During her undergraduate years at Delaware State University, Witherspoon did research on medical treatments to prevent career-ending injuries. She said she knew then that she wanted to go into the medical field.
“I needed to know the dynamics of the human body,” Witherspoon says. “It’s not just biomechanics – it’s physiology. I wanted to bridge the gap in preventative care.”
Witherspoon says she still wasn’t sure exactly what career path to take. She did a post-bachelor certificate in industrial physical therapy at Vanderbilt University and earned a master’s in exercise physiology from University of North Carolina – Greensboro. During her graduate studies, she worked part time in physical therapy and coached undergraduate basketball.
“I had such mixed emotions,” Witherspoon says. “I had been missing my greatest love, but I could still handle the ball. I could still jump up to the rim.”
Reconnecting to the game she loved inspired Witherspoon to start training at an elite level once again. When she got her acceptance letter from the KU department of Physical Therapy and Rehabilitation Science, her on-court skills had progressed to the point where she had to decide between joining a professional women’s basketball team in Europe or continue going to school.
When Witherspoon arrived at the medical center, she says she was focused on knee injuries, like the one that kept her away from her goals.
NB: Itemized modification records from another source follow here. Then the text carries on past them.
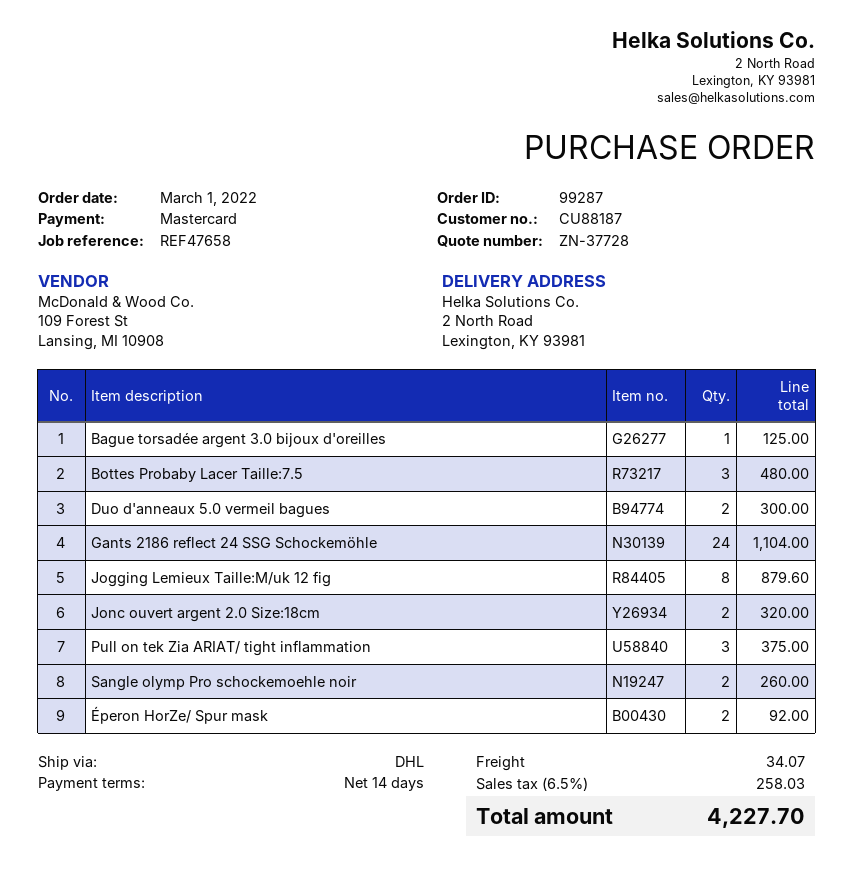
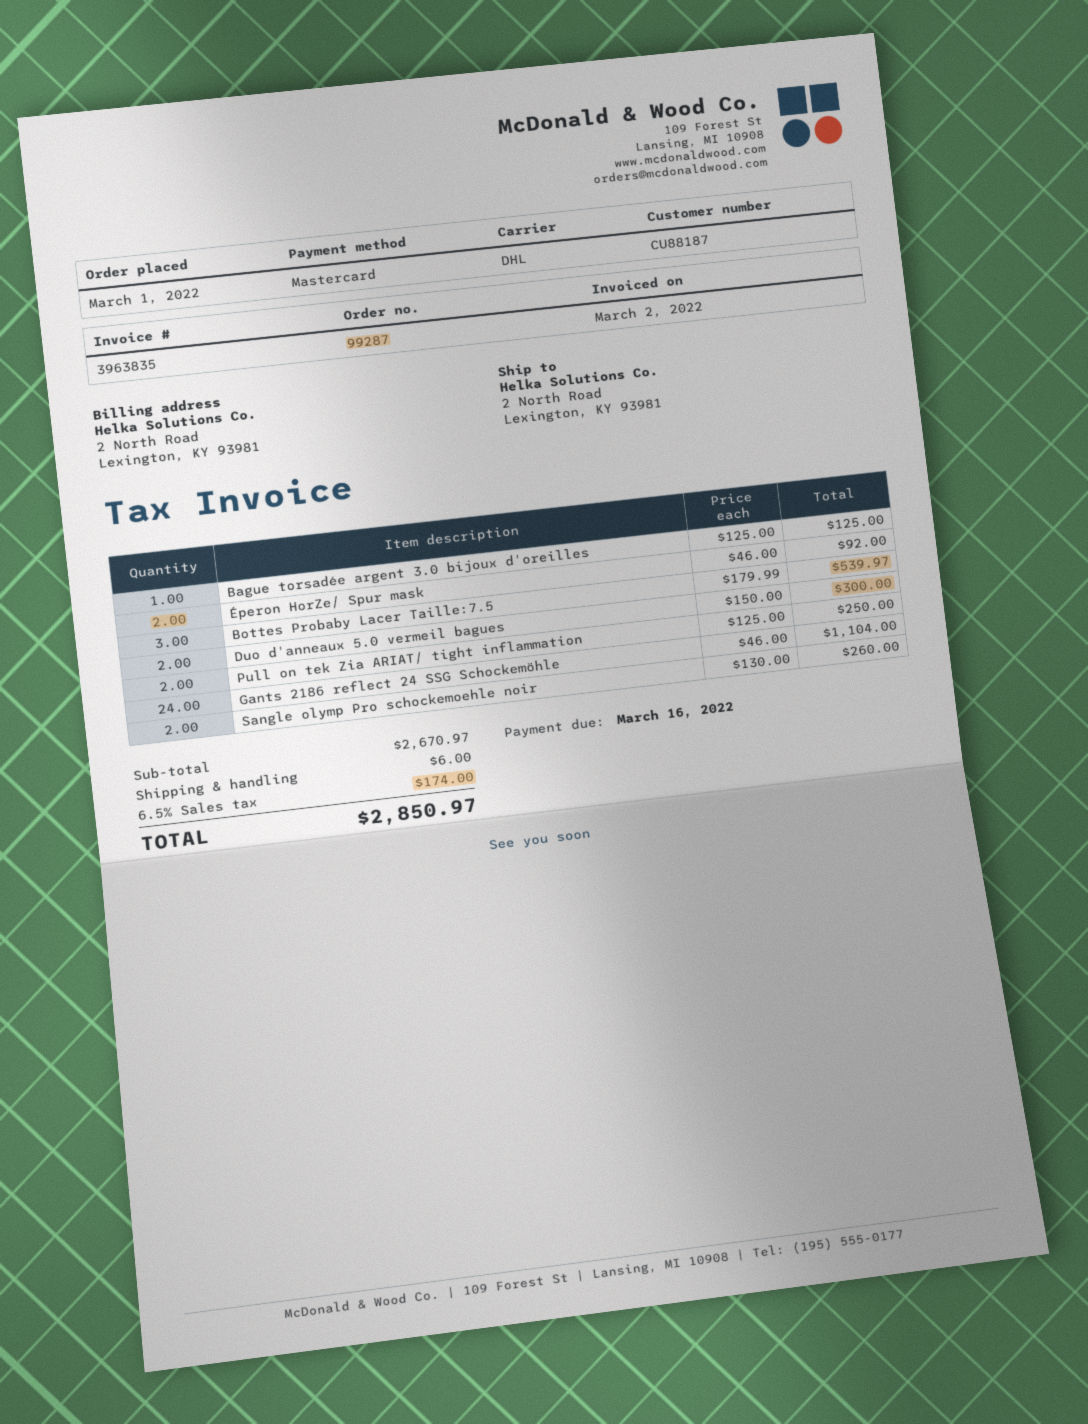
Bottes Probaby Lacer Taille:7.5: 3 for 480.00 -> 3 for 539.97
Jogging Lemieux Taille:M/uk 12 fig: 8 for 879.60 -> none
Jonc ouvert argent 2.0 Size:18cm: 2 for 320.00 -> none
Pull on tek Zia ARIAT/ tight inflammation: 3 for 375.00 -> 2 for 250.00
shipping: 34.07 -> 6.00
tax: 6.5% = 258.03 -> 6.5% = 174.00
total: 4227.70 -> 2850.97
She discovered that a great deal of research had already been done on the knee and huge improvements had been made in the understanding and treatment of knee-related injuries.
“I met with a lot of doctors here to find out what the need was,” Witherspoon says. “One of thing topics I heard a lot was the shoulder. I did some background research and found shoulder instability led to a high reoccurrence of injuries.”
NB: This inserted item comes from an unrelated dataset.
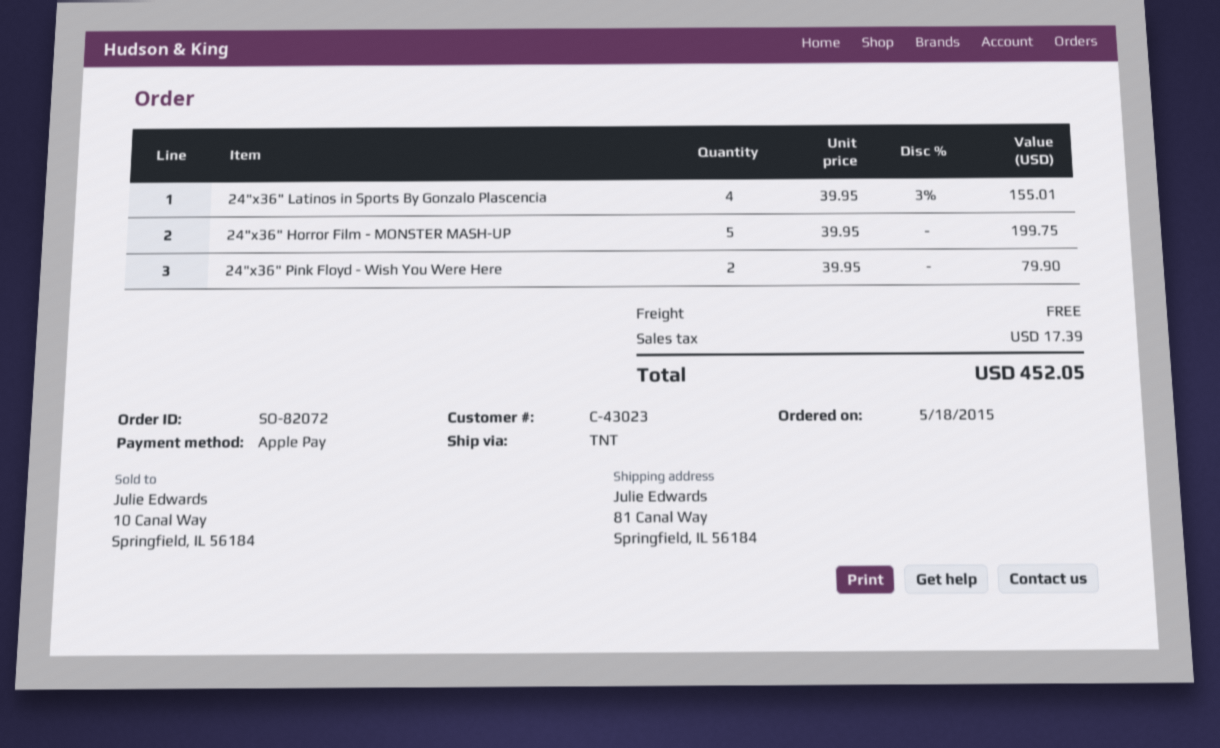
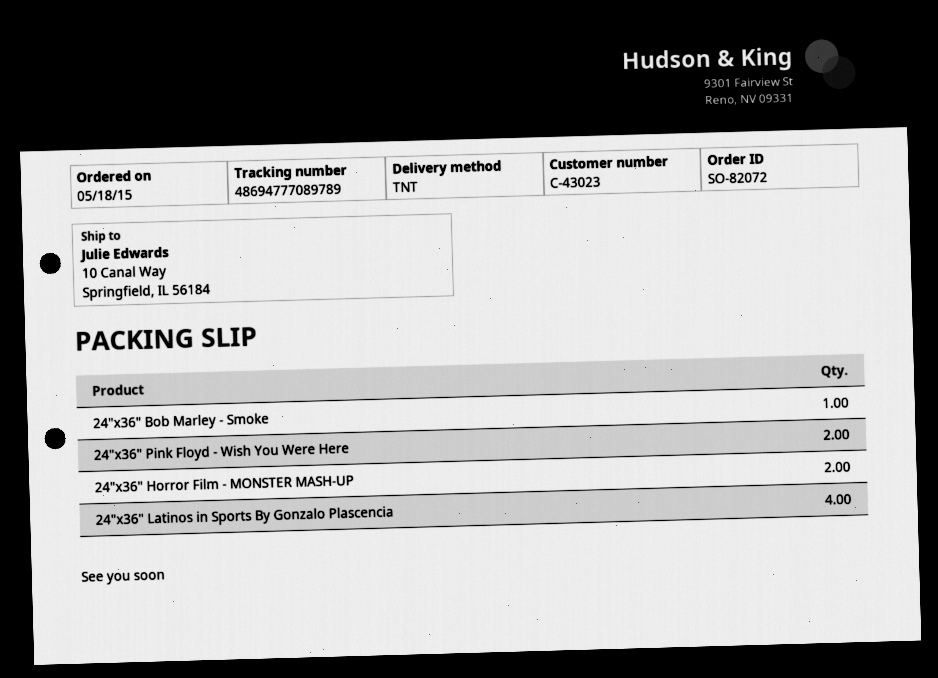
ship to: 81 Canal Way, Springfield, IL 56184 -> 10 Canal Way, Springfield, IL 56184
24"x36" Horror Film - MONSTER MASH-UP: 5 -> 2
24"x36" Bob Marley - Smoke: none -> 1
She says she found people with shoulder injuries would come into the clinic over and over, with the same complaints -- strengthening the muscles wasn’t working. Witherspoon says she was also interested in the other processes that contributed to instability.
“A nice percentage of people with this issue don’t return to work,” Witherspoon says. “Especially overhead and assembly jobs.”
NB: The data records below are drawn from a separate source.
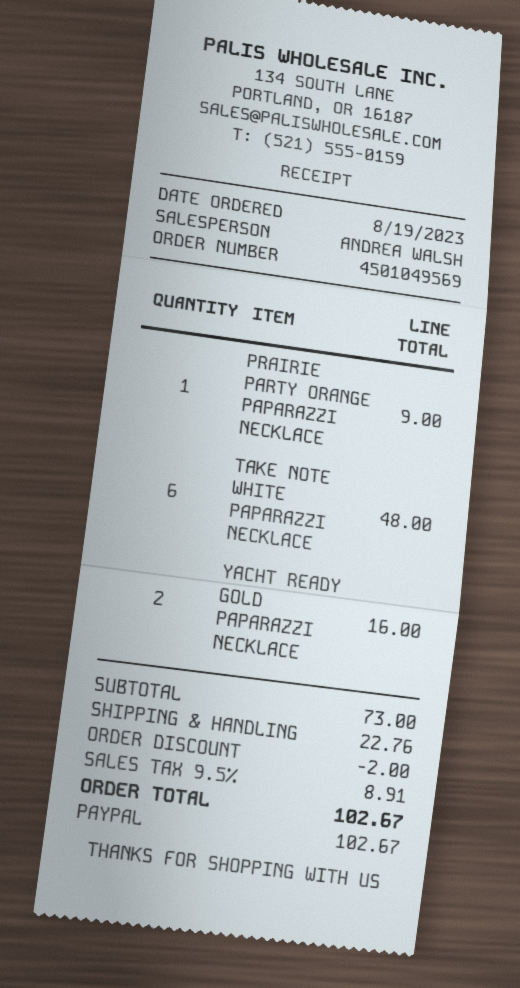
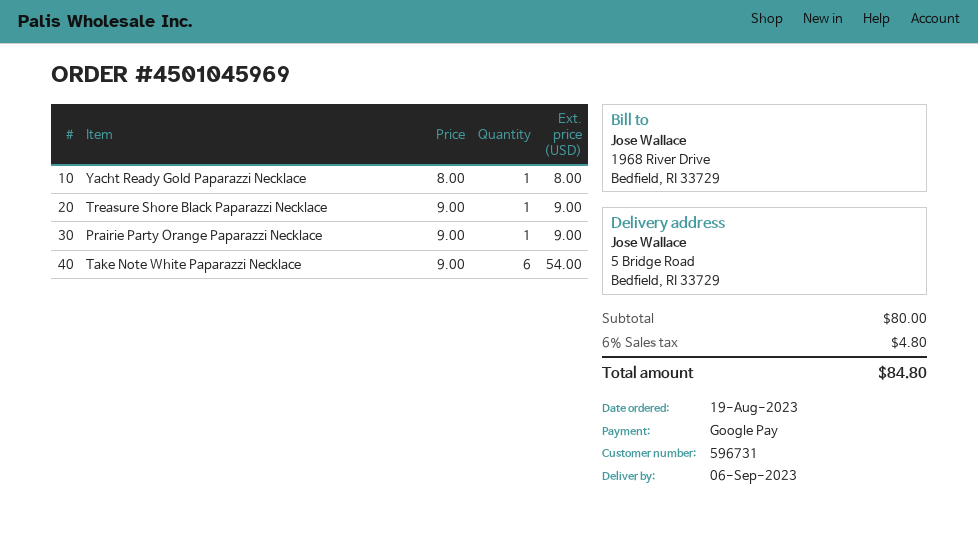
order number: 4501049569 -> 4501045969
payment method: PayPal -> Google Pay
TAKE NOTE WHITE PAPARAZZI NECKLACE: 6 for 48.00 -> 6 for 54.00
YACHT READY GOLD PAPARAZZI NECKLACE: 2 for 16.00 -> 1 for 8.00
Treasure Shore Black Paparazzi Necklace: none -> 1 for 9.00
subtotal: 73.00 -> 80.00
discount: 2.00 -> none
shipping: 22.76 -> none
tax: 9.5% = 8.91 -> 6% = 4.80
total: 102.67 -> 84.80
Witherspoon says the situation is particularly bad for patients with bilateral injuries or injuries in both shoulders.
“I remember reading a court case about a man whose bilateral injury was being compensated as just one injury,” Witherspoon says. “He couldn’t work, and he couldn’t get on disability. He couldn’t provide for his family.”
Witherspoon says she likes examining similar cases and asking herself the kinds of questions that will lead her to find unique solutions.
“For example, what could we have done to reduce the disability in a case like his?” Witherspoon says. “Could we have restored full functioning? Was he given treatment for instability as well as strengthening?”
It was questions like these that led Witherspoon to win an award from the governor of Kansas at the ninth annual Capital Graduate Research Summit. Held on Feb. 16 in Topeka, Kan., Witherspoon’s poster addressed issues like the one from the court case, and also treatment solutions. Her poster won an award from the governor of Kansas.
After completing her doctor in physical therapy (DPT) degree at the medical center, Witherspoon is researching shoulder instability for her Ph.D. She says she would like to pursue a post-doctorate certificate in regenerative medicine with emphasis in the joints, and work in a sports training facility doing both research and clinical care. Currently, is a researcher in two laboratories: she studies biomechanics in Dr. Terrence McIff's orthopedic research lab and bio-chemicals in Dr. Irina Smirnova's diabetes research lab.
“All of my passion and drive is for athletes,” Witherspoon says. “My heart is in basketball, but I wouldn’t limit myself to athletes from one sport.”
The mission of the Department of Physical Therapy and Rehabilitation Science at the University of Kansas Medical Center is to further the profession of physical therapy through state-of-the-art education, research, and service at the local, state, national and international level. The department is committed to translational research that has an impact on physical therapy practitioners and on their clients. Located in the University of Kansas's School of Health Professions, the department cultivates highly competent physical therapists, proficient faculty to meet professional workforce demands, and researchers in the field of rehabilitation to advance the science of health care.